Problem description -
Write the data out again exactly, with every picture removed.

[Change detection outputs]
·····
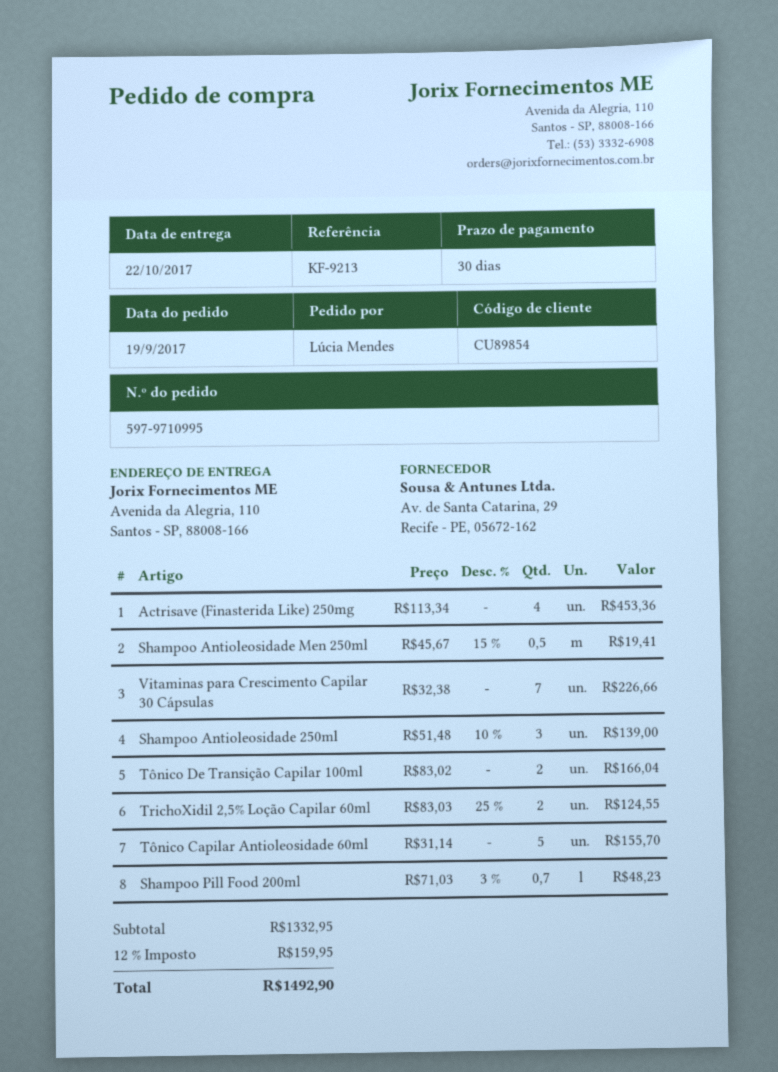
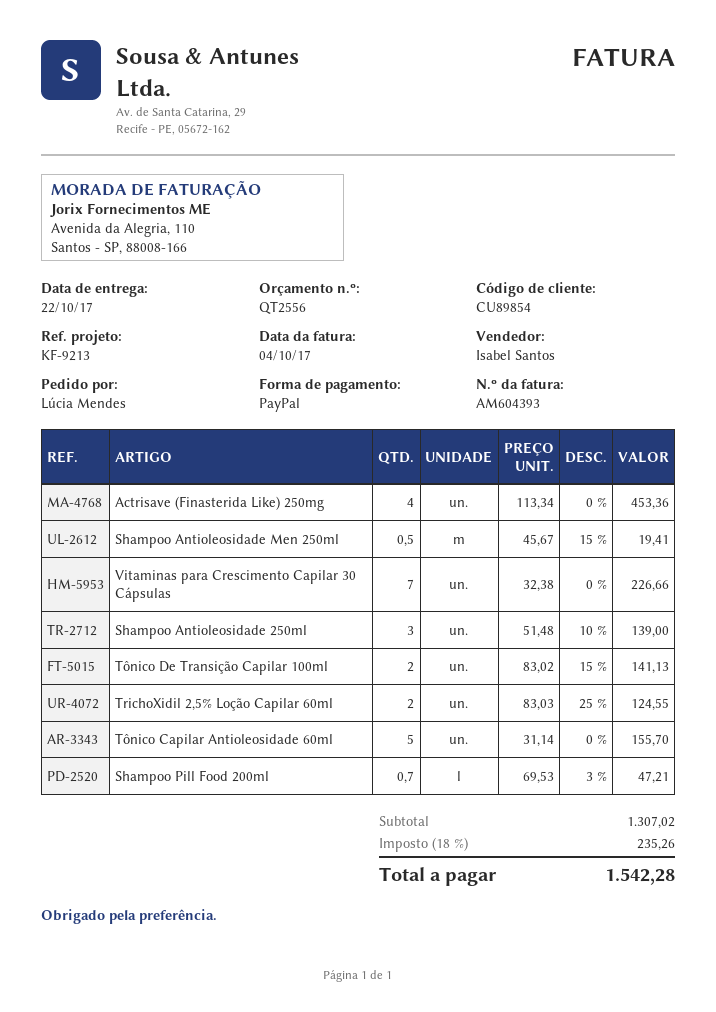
Tônico De Transição Capilar 100ml: 2 x 83.02 = 166.04 -> 2 x 83.02 - 15% = 141.13
Shampoo Pill Food 200ml: 0.7 x 71.03 - 3% = 48.23 -> 0.7 x 69.53 - 3% = 47.21
subtotal: 1332.95 -> 1307.02
tax: 12% = 159.95 -> 18% = 235.26
total: 1492.90 -> 1542.28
·····
Output for this exercise -
Tônico De Transição Capilar 100ml: 2 x 83.02 = 166.04 -> 2 x 83.02 - 15% = 141.13
Shampoo Pill Food 200ml: 0.7 x 71.03 - 3% = 48.23 -> 0.7 x 69.53 - 3% = 47.21
subtotal: 1332.95 -> 1307.02
tax: 12% = 159.95 -> 18% = 235.26
total: 1492.90 -> 1542.28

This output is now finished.